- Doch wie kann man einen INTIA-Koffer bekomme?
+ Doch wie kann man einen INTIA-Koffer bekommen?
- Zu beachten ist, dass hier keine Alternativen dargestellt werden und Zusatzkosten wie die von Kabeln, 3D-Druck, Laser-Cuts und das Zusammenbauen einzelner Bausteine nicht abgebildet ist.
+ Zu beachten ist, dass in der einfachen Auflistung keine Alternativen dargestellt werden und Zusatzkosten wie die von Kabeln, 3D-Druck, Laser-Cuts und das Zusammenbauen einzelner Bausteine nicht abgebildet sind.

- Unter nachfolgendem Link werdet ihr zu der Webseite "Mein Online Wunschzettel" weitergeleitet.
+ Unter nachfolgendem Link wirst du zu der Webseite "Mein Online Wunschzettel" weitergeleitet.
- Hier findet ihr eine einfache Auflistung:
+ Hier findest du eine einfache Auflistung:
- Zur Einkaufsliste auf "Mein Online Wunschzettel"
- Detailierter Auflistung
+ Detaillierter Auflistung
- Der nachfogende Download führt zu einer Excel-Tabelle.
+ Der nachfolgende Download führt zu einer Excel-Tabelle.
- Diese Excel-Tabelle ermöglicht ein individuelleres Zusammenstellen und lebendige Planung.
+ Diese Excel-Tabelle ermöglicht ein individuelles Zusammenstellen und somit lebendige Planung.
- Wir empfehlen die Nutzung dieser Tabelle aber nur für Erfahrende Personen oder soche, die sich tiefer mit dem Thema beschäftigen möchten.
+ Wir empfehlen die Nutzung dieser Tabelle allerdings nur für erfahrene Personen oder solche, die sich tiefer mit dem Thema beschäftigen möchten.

...

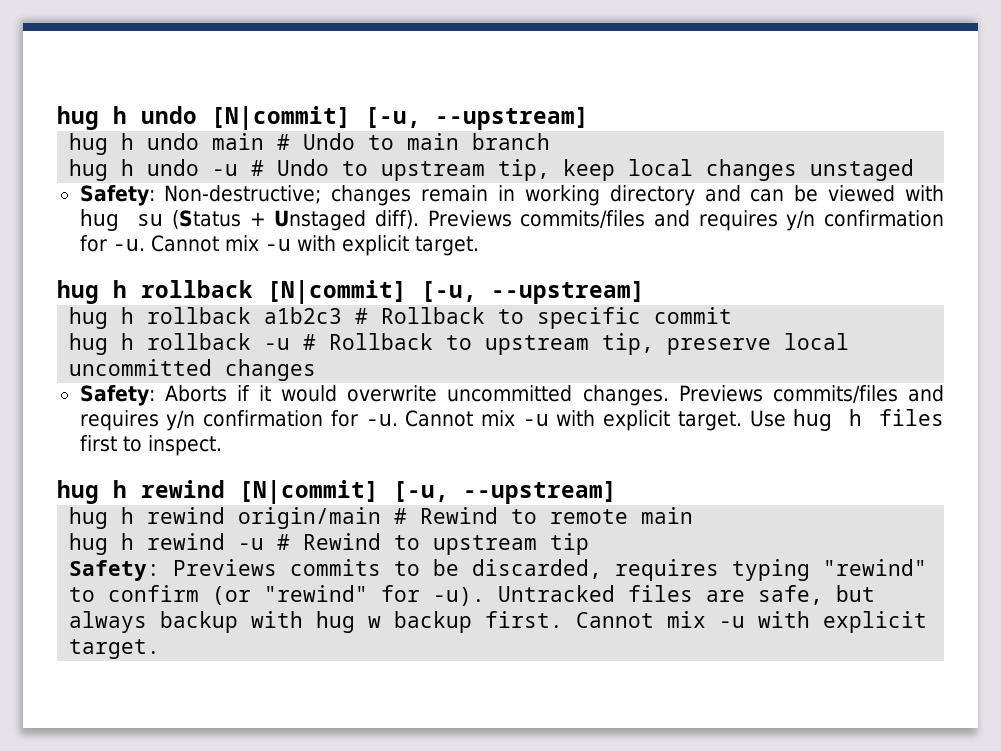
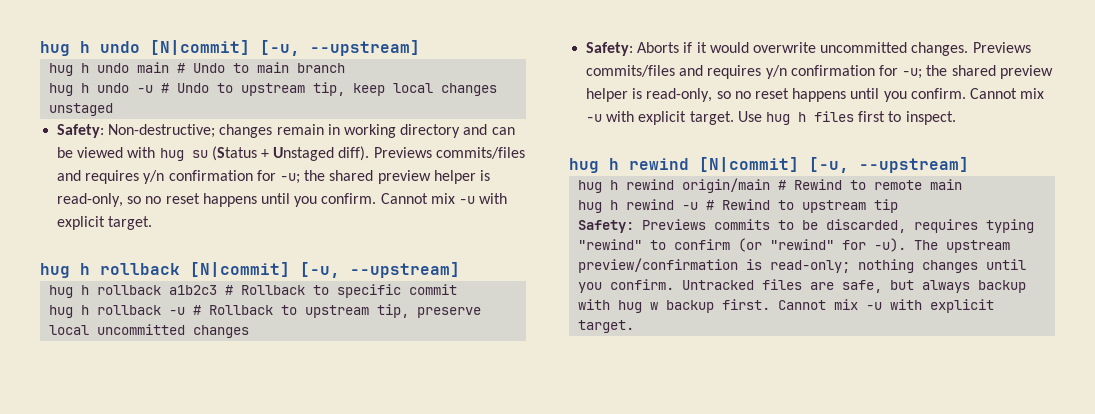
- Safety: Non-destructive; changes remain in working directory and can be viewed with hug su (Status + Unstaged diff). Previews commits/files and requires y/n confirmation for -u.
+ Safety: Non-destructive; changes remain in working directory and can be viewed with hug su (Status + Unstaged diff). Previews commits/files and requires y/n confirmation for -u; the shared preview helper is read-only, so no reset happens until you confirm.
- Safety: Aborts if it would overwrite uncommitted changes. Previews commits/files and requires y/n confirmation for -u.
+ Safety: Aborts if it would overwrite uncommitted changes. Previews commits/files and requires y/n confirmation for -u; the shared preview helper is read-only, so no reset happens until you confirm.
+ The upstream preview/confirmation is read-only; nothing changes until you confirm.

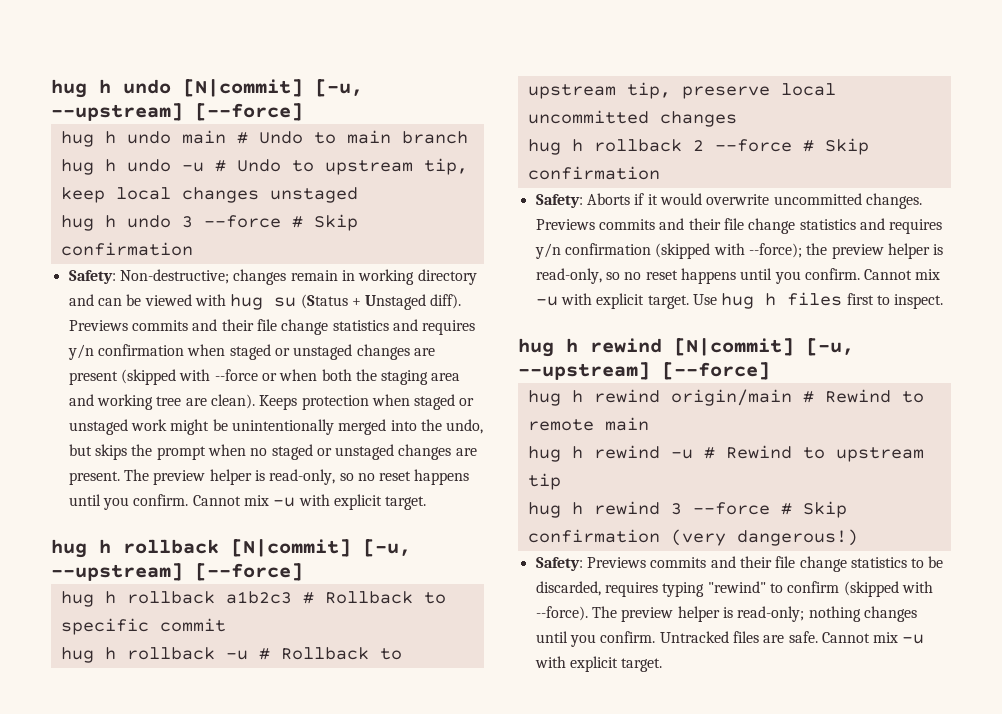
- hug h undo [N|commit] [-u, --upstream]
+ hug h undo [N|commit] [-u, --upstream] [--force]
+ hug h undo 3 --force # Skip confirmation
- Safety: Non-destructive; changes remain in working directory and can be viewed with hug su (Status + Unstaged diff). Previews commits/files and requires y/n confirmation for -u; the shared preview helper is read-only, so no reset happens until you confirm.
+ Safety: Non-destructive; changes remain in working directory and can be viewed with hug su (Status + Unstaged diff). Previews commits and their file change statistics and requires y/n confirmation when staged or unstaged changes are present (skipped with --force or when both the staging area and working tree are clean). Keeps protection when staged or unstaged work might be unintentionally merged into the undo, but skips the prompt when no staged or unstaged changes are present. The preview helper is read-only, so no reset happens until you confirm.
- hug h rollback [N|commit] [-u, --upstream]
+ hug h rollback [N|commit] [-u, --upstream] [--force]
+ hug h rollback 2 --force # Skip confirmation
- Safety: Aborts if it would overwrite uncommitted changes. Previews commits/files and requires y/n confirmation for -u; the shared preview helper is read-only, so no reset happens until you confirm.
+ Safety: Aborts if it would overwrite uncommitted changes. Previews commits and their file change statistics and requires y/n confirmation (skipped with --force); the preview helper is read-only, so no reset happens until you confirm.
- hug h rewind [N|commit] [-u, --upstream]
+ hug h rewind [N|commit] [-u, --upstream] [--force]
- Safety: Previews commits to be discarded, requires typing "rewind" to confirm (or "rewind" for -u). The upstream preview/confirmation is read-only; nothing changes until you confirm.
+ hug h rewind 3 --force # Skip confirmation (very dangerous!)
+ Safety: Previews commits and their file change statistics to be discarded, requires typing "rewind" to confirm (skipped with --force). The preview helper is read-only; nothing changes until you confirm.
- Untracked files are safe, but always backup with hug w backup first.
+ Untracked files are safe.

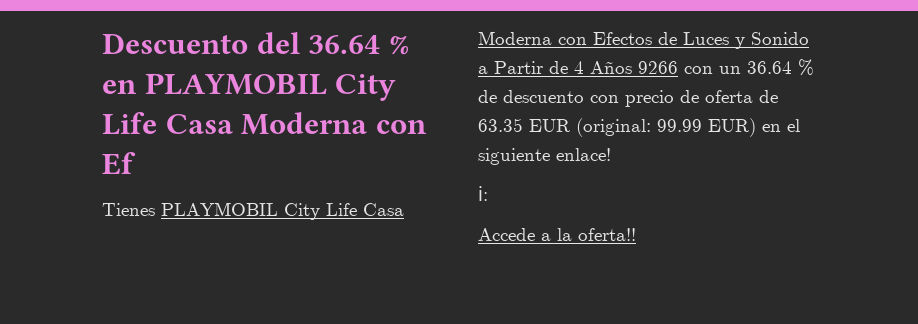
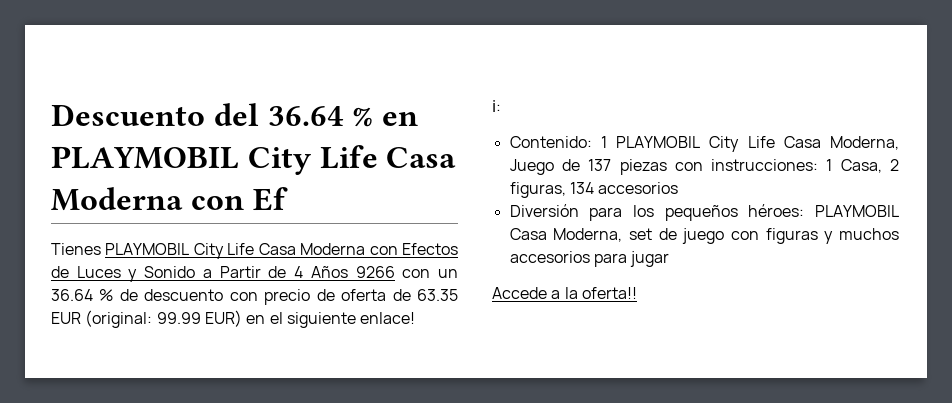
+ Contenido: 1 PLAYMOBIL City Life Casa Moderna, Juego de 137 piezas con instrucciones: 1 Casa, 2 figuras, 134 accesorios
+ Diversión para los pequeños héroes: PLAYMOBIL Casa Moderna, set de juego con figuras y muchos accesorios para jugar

PROBLEM REQUIREMENTS.
Lines in the data that hold "discarded" must be located and copied.

RESULT FOR THIS EXERCISE.
- Safety: Previews commits to be discarded, requires typing "rewind" to confirm (or "rewind" for -u). The upstream preview/confirmation is read-only; nothing changes until you confirm.
+ Safety: Previews commits and their file change statistics to be discarded, requires typing "rewind" to confirm (skipped with --force). The preview helper is read-only; nothing changes until you confirm.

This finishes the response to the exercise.